TASK »
Wherever a line in the data below holds "Linux", copy that line.

RECORD SET »

%%

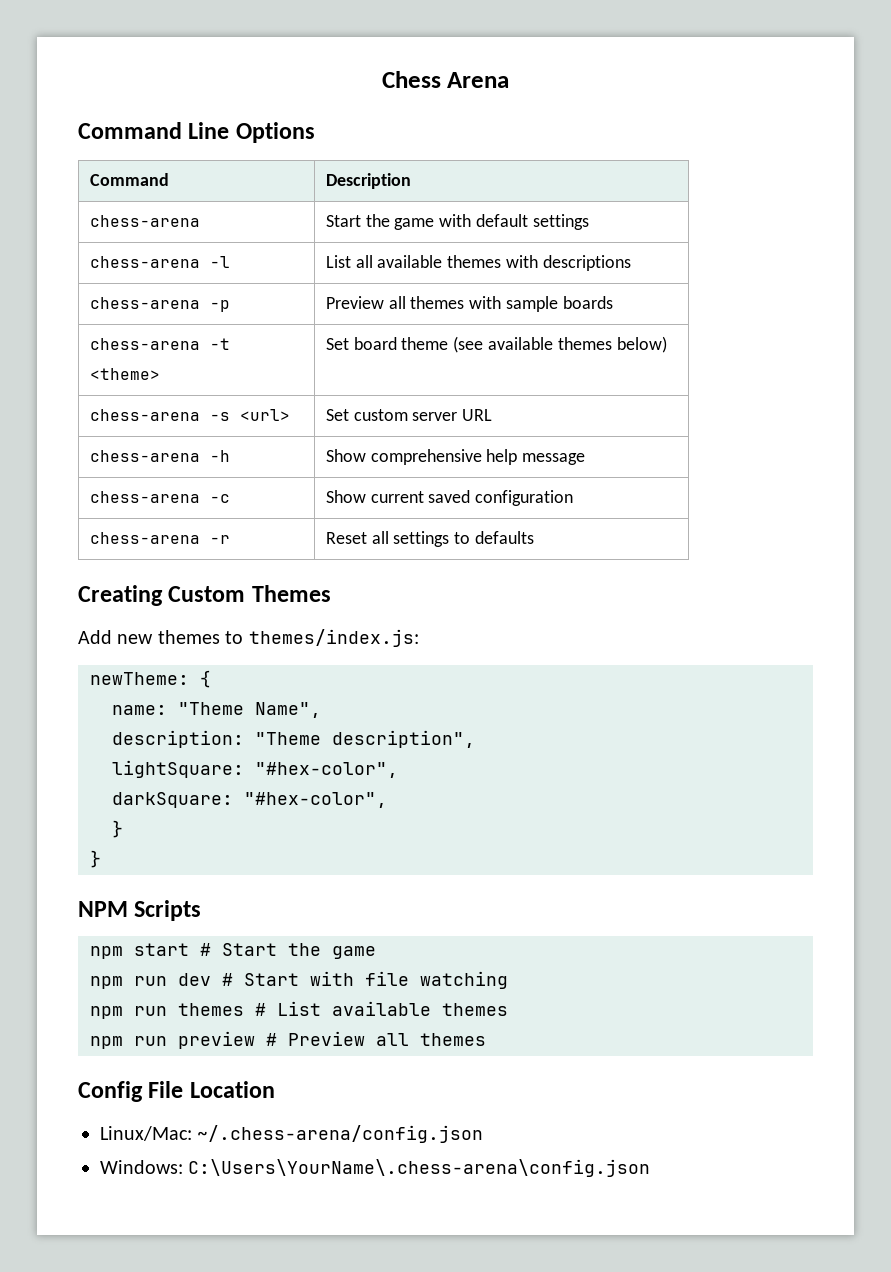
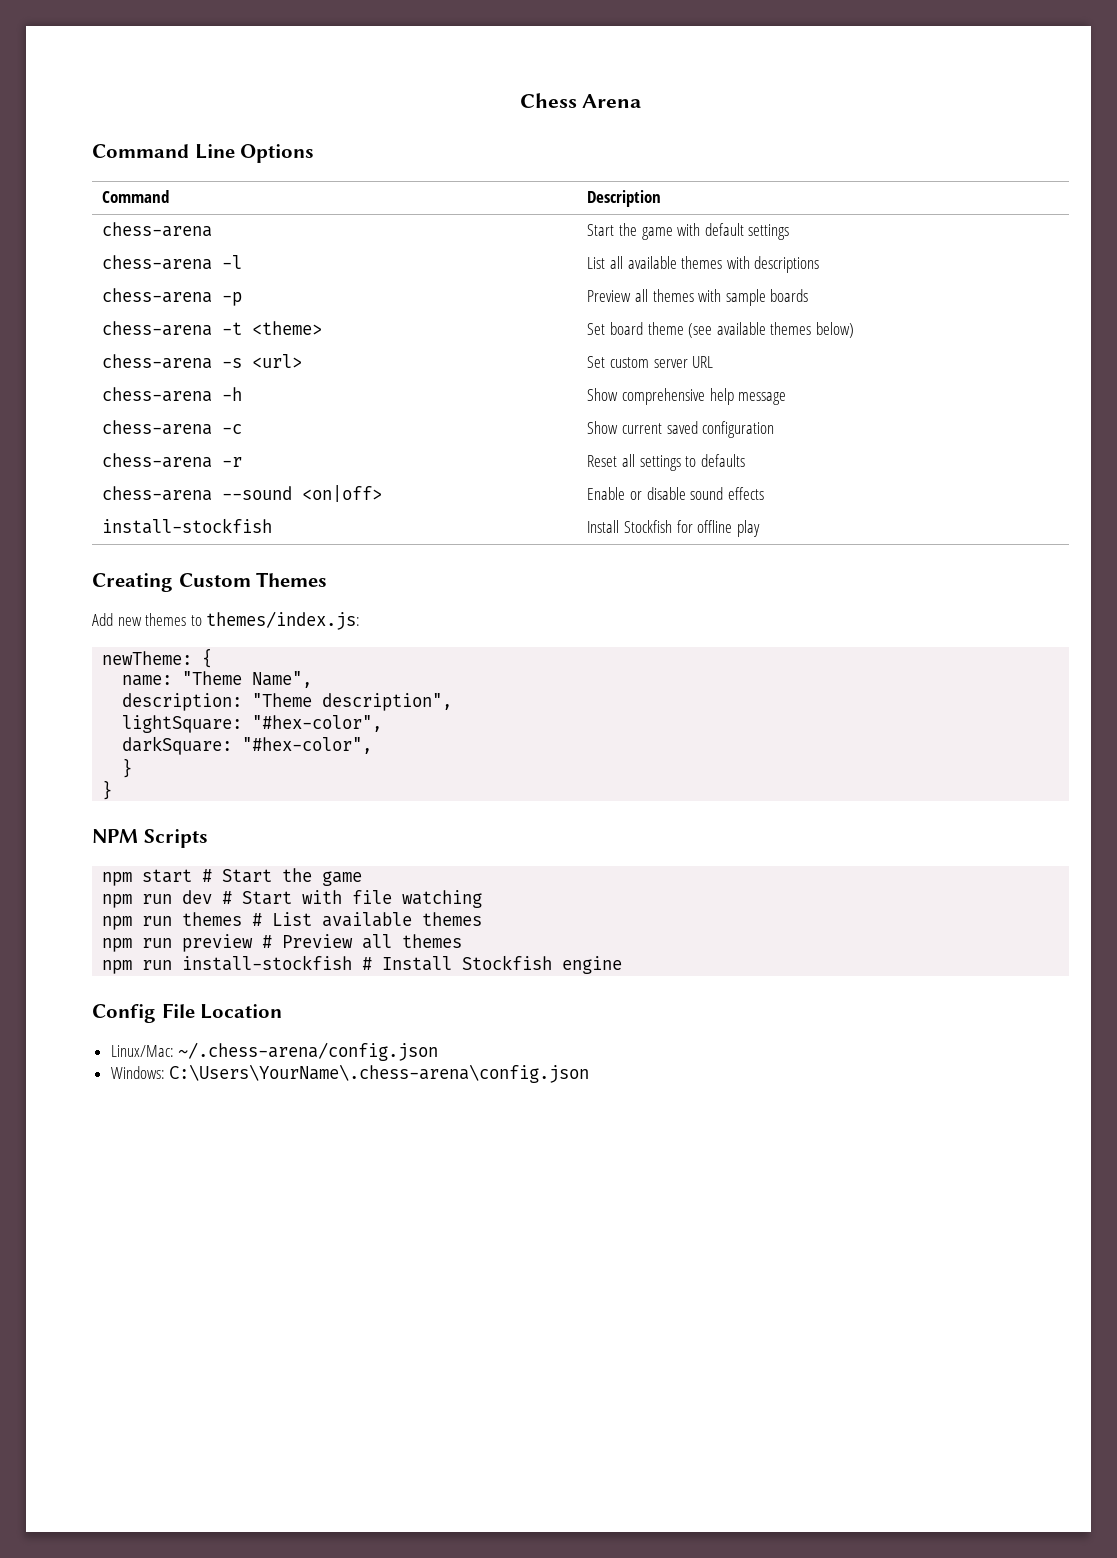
+ chess-arena --sound <on|off> | Enable or disable sound effects
+ install-stockfish | Install Stockfish for offline play
+ npm run install-stockfish # Install Stockfish engine

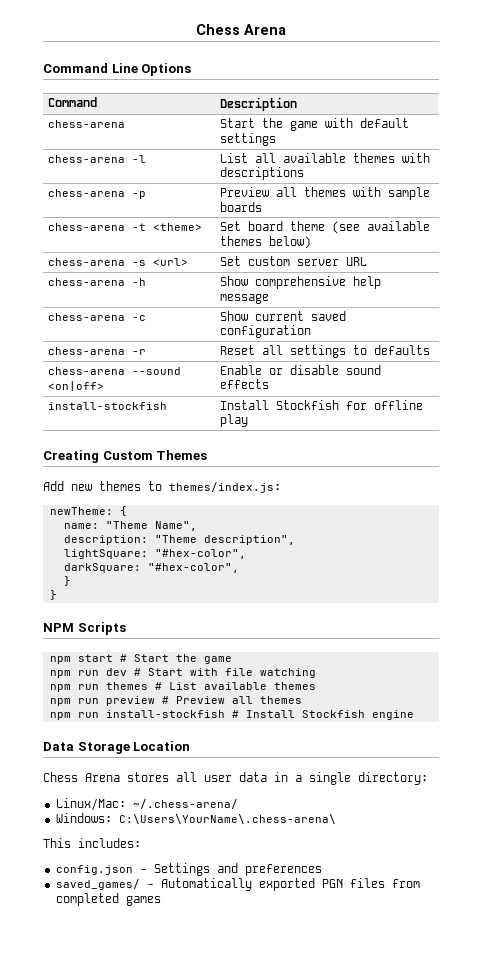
- Config File Location
+ Data Storage Location
+ Chess Arena stores all user data in a single directory:
- Linux/Mac: ~/.chess-arena/config.json
+ Linux/Mac: ~/.chess-arena/
- Windows: C:\Users\YourName\.chess-arena\config.json
+ Windows: C:\Users\YourName\.chess-arena\
+ This includes:
+ config.json - Settings and preferences
+ saved_games/ - Automatically exported PGN files from completed games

%%

OUTPUT »
- Linux/Mac: ~/.chess-arena/config.json
+ Linux/Mac: ~/.chess-arena/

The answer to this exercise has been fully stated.